How to go about a large refactoring project?

Question

I am about to start planning a major refactoring of our codebase, and I would like to get some opinions and answers to some questions (I have seen quite a few discussions on similar topics, such as https://stackoverflow.com/questions/108141/how-do-i-work-effectively-with-very-messy-legacy-code, Strategy for large scale refactoring, but I have some specific questions (at the bottom):

We develop a complex application. There are some 25 developers working the codebase. Total man years put into the product to date are roughly 150. The current codebase is a single project, built with ant. The high level goal of the project I'm embarking on is to modularize the codebase into its various infrastructures and applicative components. There is currently no good separation between the various logical components, so it's clear that any modularization effort will need to include some API definitions and serious untangling to enable the separation. Quality standards are low - there are almost no tests, and definitely no tests running as part of the build process.

Another very important point is that this project needs to take place in parallel to active product development and versions being shipped to customers.

Goals of project:

allow reuse of components across different projects
separate application from infrastructure, and allow them to evolve independently
improve testability (by creating APIs)
simplify developers' dev env (less code checked out and compiled)

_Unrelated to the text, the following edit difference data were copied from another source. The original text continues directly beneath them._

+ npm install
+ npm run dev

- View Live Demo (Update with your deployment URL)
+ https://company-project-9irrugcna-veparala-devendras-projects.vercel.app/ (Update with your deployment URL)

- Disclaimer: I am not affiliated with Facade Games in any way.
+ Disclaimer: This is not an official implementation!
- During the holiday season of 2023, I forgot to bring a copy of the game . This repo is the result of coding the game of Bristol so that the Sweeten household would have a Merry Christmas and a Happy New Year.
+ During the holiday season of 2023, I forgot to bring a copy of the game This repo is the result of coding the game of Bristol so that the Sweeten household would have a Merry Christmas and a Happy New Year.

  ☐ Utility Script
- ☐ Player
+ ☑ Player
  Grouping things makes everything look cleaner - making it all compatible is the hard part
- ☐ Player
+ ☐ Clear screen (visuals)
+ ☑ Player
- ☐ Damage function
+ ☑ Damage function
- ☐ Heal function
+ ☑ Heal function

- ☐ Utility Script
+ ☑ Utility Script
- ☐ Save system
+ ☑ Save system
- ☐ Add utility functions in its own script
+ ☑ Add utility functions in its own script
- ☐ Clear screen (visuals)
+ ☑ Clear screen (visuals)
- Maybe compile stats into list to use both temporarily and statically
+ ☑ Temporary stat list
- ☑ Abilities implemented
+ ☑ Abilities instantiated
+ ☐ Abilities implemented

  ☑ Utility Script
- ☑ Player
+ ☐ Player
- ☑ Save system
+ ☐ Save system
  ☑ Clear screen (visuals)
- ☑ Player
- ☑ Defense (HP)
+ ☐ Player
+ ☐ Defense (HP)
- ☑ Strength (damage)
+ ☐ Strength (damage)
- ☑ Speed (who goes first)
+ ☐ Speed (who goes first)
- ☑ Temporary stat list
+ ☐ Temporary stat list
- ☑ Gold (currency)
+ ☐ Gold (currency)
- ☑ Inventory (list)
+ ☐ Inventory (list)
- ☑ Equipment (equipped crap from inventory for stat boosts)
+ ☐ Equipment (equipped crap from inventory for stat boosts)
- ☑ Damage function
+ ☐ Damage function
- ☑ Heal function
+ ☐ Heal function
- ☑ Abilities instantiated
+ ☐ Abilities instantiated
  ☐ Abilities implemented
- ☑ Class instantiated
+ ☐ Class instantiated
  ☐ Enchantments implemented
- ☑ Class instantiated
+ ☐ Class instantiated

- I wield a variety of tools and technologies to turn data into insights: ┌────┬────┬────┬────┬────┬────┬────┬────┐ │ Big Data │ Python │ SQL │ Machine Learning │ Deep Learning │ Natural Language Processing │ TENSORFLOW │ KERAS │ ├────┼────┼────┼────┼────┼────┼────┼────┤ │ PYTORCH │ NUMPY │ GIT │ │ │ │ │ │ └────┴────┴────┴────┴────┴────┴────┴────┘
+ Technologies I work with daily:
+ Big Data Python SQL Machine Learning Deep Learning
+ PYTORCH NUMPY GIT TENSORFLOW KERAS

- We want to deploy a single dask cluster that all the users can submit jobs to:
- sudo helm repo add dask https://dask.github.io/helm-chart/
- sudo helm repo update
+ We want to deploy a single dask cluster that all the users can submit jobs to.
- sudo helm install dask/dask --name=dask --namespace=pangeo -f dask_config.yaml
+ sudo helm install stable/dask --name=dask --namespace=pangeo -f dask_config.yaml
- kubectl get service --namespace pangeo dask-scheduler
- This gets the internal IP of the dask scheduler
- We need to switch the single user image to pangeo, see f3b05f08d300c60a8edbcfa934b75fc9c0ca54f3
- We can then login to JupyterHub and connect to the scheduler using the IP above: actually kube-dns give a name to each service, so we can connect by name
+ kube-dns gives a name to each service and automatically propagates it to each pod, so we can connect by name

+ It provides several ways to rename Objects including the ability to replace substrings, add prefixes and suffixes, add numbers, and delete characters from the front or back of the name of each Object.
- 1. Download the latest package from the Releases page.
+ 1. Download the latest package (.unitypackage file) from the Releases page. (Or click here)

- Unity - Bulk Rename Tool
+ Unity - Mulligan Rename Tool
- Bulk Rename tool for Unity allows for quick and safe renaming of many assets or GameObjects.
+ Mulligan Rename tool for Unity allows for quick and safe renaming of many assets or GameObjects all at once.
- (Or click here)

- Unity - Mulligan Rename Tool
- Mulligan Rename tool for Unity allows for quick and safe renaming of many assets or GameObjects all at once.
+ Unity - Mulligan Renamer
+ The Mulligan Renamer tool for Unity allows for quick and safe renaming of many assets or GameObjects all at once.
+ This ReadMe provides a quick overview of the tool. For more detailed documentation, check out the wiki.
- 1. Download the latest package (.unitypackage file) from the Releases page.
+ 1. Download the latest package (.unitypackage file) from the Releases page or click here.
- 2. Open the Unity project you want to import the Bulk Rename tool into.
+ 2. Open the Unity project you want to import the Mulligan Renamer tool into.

My thoughts and questions:

What are your thoughts regarding the project's goals? Anything you would change?
do you have experience with such projects? What would some recommendations?
I'm very concerned with the lack of tests - hence lack of control for me to know that the refactoring process is not breaking anything as i go. This is a catch 22, because one of the goals of this project is to make our code more testable...
I was very influenced by Michael Feathers' Working Effectively With Legacy Code . According to it, a bottom up approach is the way to solve my problem - don't jump head first into the codebase and try to fix it, but rather start small by adding unit tests around new code for several months, and see how the code (and team) become much better, to an extent where abstractions will emerge, APIs will surface, etc, and essentially - the modularization will start happening by itself. Does anyone have experience with such a direction? As seen in many other questions on this topic - the main problem here is managerial disbelief. "how is testing class by class (and spending a lot of time doing so) gonna bring us to a stable system? It's a nice theory which doesn't work in real life". Any tips on selling this?

score 15 · Answer 1 · edited Apr 03 '11 at 15:02

Well I guess it's better now than later but you've definitely got a task ahead of you. I was once in a team of three responsible for a refactoring a product of similar size. It was procedural code but I'll describe some of the issues we had that will similarly apply.

We started at the bottom and started easing into it by picking functions that should have been highly reusable but weren't. We'd write a bunch of unit tests on the existing code (none existed at all!), but before long, we faced our first big problem--the existing code had bugs that had been laying dormant.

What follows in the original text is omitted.